For a long time, the Netherlands were famous for their welfare state. When things were going well for the small country, it was possible to live carefree off social and unemployment benefits. If you didn’t want to work, you weren’t really forced to. Nowadays, the Dutch government’s all-round care system has been scaled back and replaced by appeals to self-responsibility. What’s more, the Dutch authorities are using far-reaching technical facilities to identify citizens who may be cheating the state by cashing in on wrongfully collected housing, unemployment or other benefits, committing tax fraud, moonlighting or illicit trafficking.
System Risk Indication (SyRI)
The magic word is SyRI: System Risk Indication, a big data analysis system. Citizen data stored by various authorities and state institutions are combined and analysed. I.e., tax data can be compared with information on who receives state aid and support. Or information on the place of residence with data from the naturalisation authority. Based on certain risk indicators, the software allegedly detects an “increased risk of irregularities”, i.e. whether someone is acting against the law. Thus, SyRI would set off an alarm if someone received housing benefits but was not registered at the address in question. An employee from the Ministry of Social Affairs would then take a closer look at the data. If they believed that something could be amiss, a “risk report” would be made, which is passed on to the relevant authorities. The agency responsible for housing benefits would send an inspector to the “risk address” in question. If the suspicion is confirmed, the state aid can be reclaimed.
How does SyRI work? An Example from Haarlem
If a cooperation association of different state agencies uses SyRI, the output is forwarded to the so-called Inlichtingenbureau. This service agency, which is actually there to help local authorities determine whether citizens are entitled to state benefits, acts as a data processor on behalf of the Ministry of Social Affairs and Employment. First, the data is merged at the Inlichtingenbureau. Then the personal data is encrypted and a separate dataset with the keys is created for later decryption. The data is analysed based on a risk model in SyRI. Only those data records where the system flags something are decrypted and forwarded to the Ministry of Social Affairs and Employment. This is where the “risk reports” are created. (Image: CC-BY, AlgorithmWatch)
Undermining the Principle of Purpose Limitation
For Tijmen Wisman, chairman of the civil rights NGO Platform Bescherming Burgerrechten (Platform for Civil Rights Protection), this clearly goes too far. The data protection principle of purpose limitation is turned on its head because it is not defined for which purposes the data was collected. And to make things worse, individual citizens are not even informed if the software classifies them as a “high-risk citizen”. “You end up in a register and get a score for a certain risk,” says Wisman. “On the basis of the data in this register, decisions are made that affect you personally as an individual. But you don’t even know that you’re in the register or what consequences that can have for you personally.”

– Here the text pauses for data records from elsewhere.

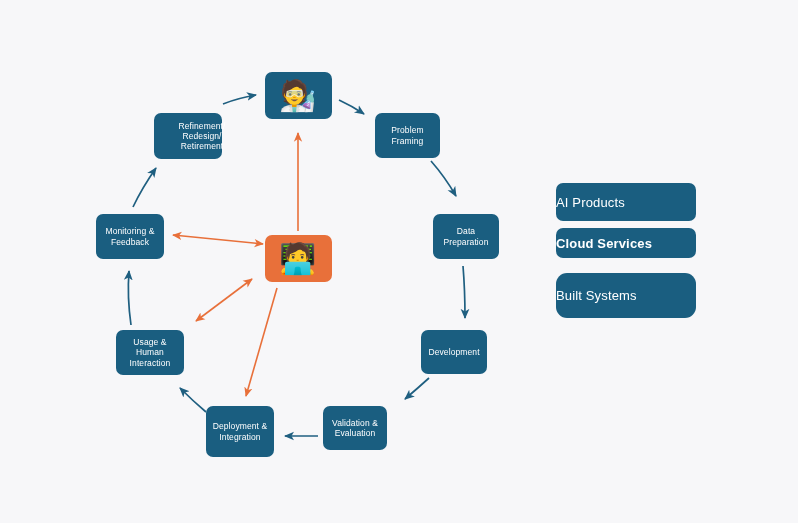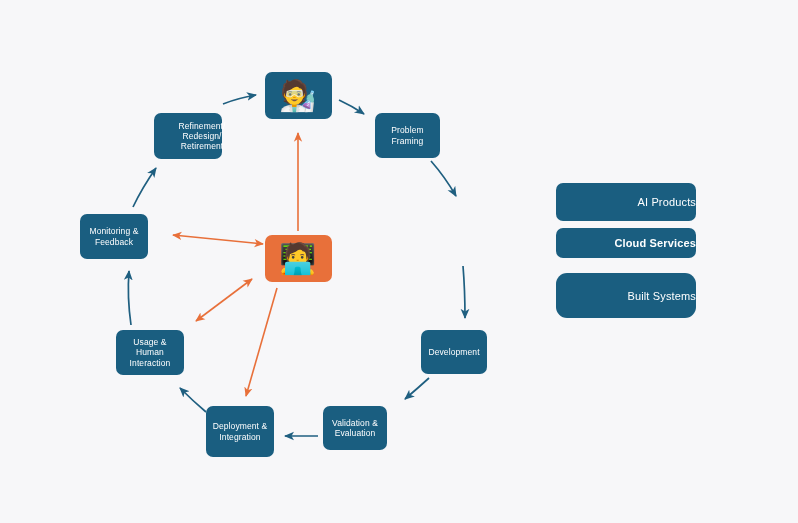"AI Products" .legend-box { font-size: 11px -> 13px; justify-content: flex-end -> flex-start; padding-left: 48px -> none }
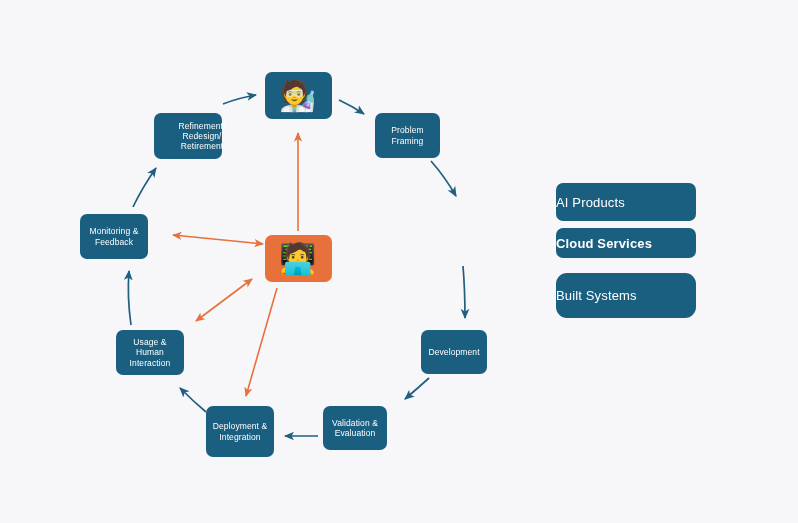"Monitoring &" div.node { left: 80px -> 96px }
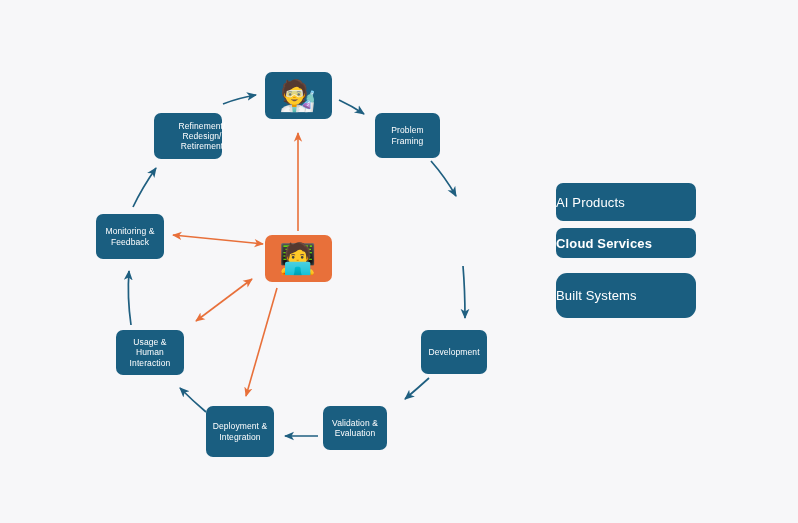"Data" div.node { html: none -> <div> <span>Data Preparation</span> </div> }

Does this mean that the Netherlands are a surveillance state? It’s obvious that many things are done differently there compared to other countries. So-called “intervention teams” have existed in the Netherlands for around 15 years: police, tax authorities, the public prosecutor’s office, immigration authorities, the service providers for employee insurance, social security and local authorities have been working together in interdisciplinary teams to intervene in socially deprived areas. This is not necessarily meant as a repressive approach. It is no secret that crime and social problems are often connected. Different authorities working together in this area can also be of advantage – social issues are not just left to the police.
But what if those who work together in teams now also merge the citizen’s data to form profiles – is that a breach of privacy, or rather the extension of a cooperative approach?
It’s impossible to say because those who apply for the use of SyRI for their community probably do not know exactly how SyRI works, where its application makes sense or how significant the data and the models really are. At least, this information is not mentioned in the requests they filed in order to be allowed to use the system. An implementing provision to the Dutch Labour and Income Implementation Structure Act stipulates that 17 categories of personal data may be processed within the framework of a SyRI project. (Chapter 5a SUWI). The list ranges from employment data, information on fines and tax data to data of state support services, information regarding the place of residence, data from the naturalisation authority, data concerning reintegration at work after a long illness and personal debts up to information on the health insurance status. According to civil rights activist Tijmen Wisman, there had been no intensive discussions on the new regulation; on the contrary, the regulation was “simply waved through” by Parliament in 2014.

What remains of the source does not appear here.